5/30/2006 03:23:00 AM  
Blogger Chairwoman of the bored said...

Sh Sh, calm down, getting over excited is almost as bad for your blood pressure as smoking.

*pats DK maternally on head*

5/30/2006 10:23:00 AM  
Blogger Devil's Kitchen said...

Hey, Katy, your mother's a sweetie: can I adopt her...?

DK

5/30/2006 12:57:00 PM  
Blogger Katy Newton said...

Of course. As long as she's back by suppertime.

5/30/2006 08:39:00 PM  
Blogger Devil's Kitchen said...

Still can't cook those fishfingers yourself, eh...?

DK

5/30/2006 08:44:00 PM  
Blogger Katy Newton said...

Veggie burgers, actually.

*ducks assortment of airbourne missiles from general direction of Edinburgh*

I am not a vegetarian! I can explain! They were all that was left in the freezer!

5/30/2006 10:05:00 PM  
Blogger Devil's Kitchen said...

Katy,

1) What on earth were they doing there in the first place? An unwanted birthday present from some strange, maiden aunt?

2) How on earth are you going to find a man to cook for when you allow your freezer to get to the stage where there's nowt but veggie-burgers in it, eh? He won't be giving you house-keeping money to allow that kind of thing to happen...

DK

5/30/2006 10:56:00 PM  
Blogger Katy Newton said...

1) They were on sale!

2) Perhaps there is a lonely, fabulously wealthy vegetarian out there desperately searching for the spinster of his dreams?

*sigh*

5/31/2006 01:03:00 AM  
Blogger Devil's Kitchen said...

1) Pathetic excuse. Why not just say that you bought them in honour of Linda McCartney's death and have done with it, eh?

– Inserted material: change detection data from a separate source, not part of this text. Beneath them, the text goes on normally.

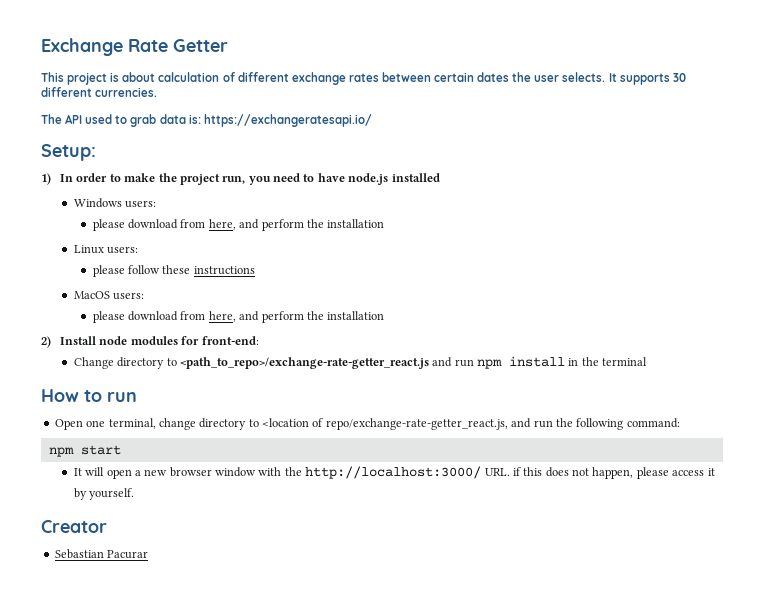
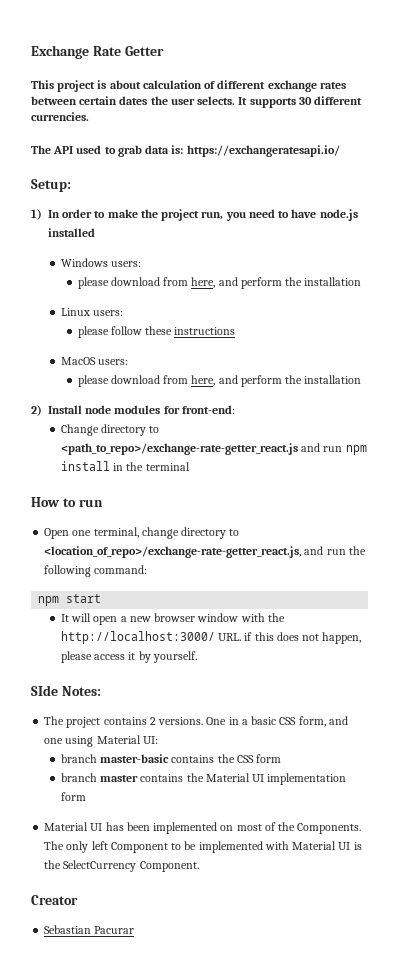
- Open one terminal, change directory to <location of repo/exchange-rate-getter_react.js, and run the following command:
+ Open one terminal, change directory to <location_of_repo>/exchange-rate-getter_react.js, and run the following command:
+ SIde Notes:
+ The project contains 2 versions. One in a basic CSS form, and one using Material UI:
+ branch master-basic contains the CSS form
+ branch master contains the Material UI implementation form
+ Material UI has been implemented on most of the Components. The only left Component to be implemented with Material UI is the SelectCurrency Component.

2) If he's a vegetarian, at least you should have no compunction in killing him for his money and buying something decent in.

Still, meat's meant to make people's breath smell: apparently the breath of vegetarians is scented with violets...

DK

5/31/2006 01:12:00 AM  
Blogger Katy Newton said...

1. An error of judgement. But I have paid dearly. They were disgusting.

2. Aha, but first I must catch my vegetarian.

*lays tempting trail of crudites, marinated tofu and Omega-rich seeds back towards EIE*

5/31/2006 01:24:00 AM  
Blogger Devil's Kitchen said...

1) At the risk of sounding smug, why do you think they were on sale? They probably had mounds of unsold stock in the warehouse...

2) OK, but watch out that you don't catch any bloody fruitarians. They really are the pits...

DK

5/31/2006 02:29:00 AM  
Blogger Katy Newton said...

What on earth is a fruitarian? It sounds vaguely seedy.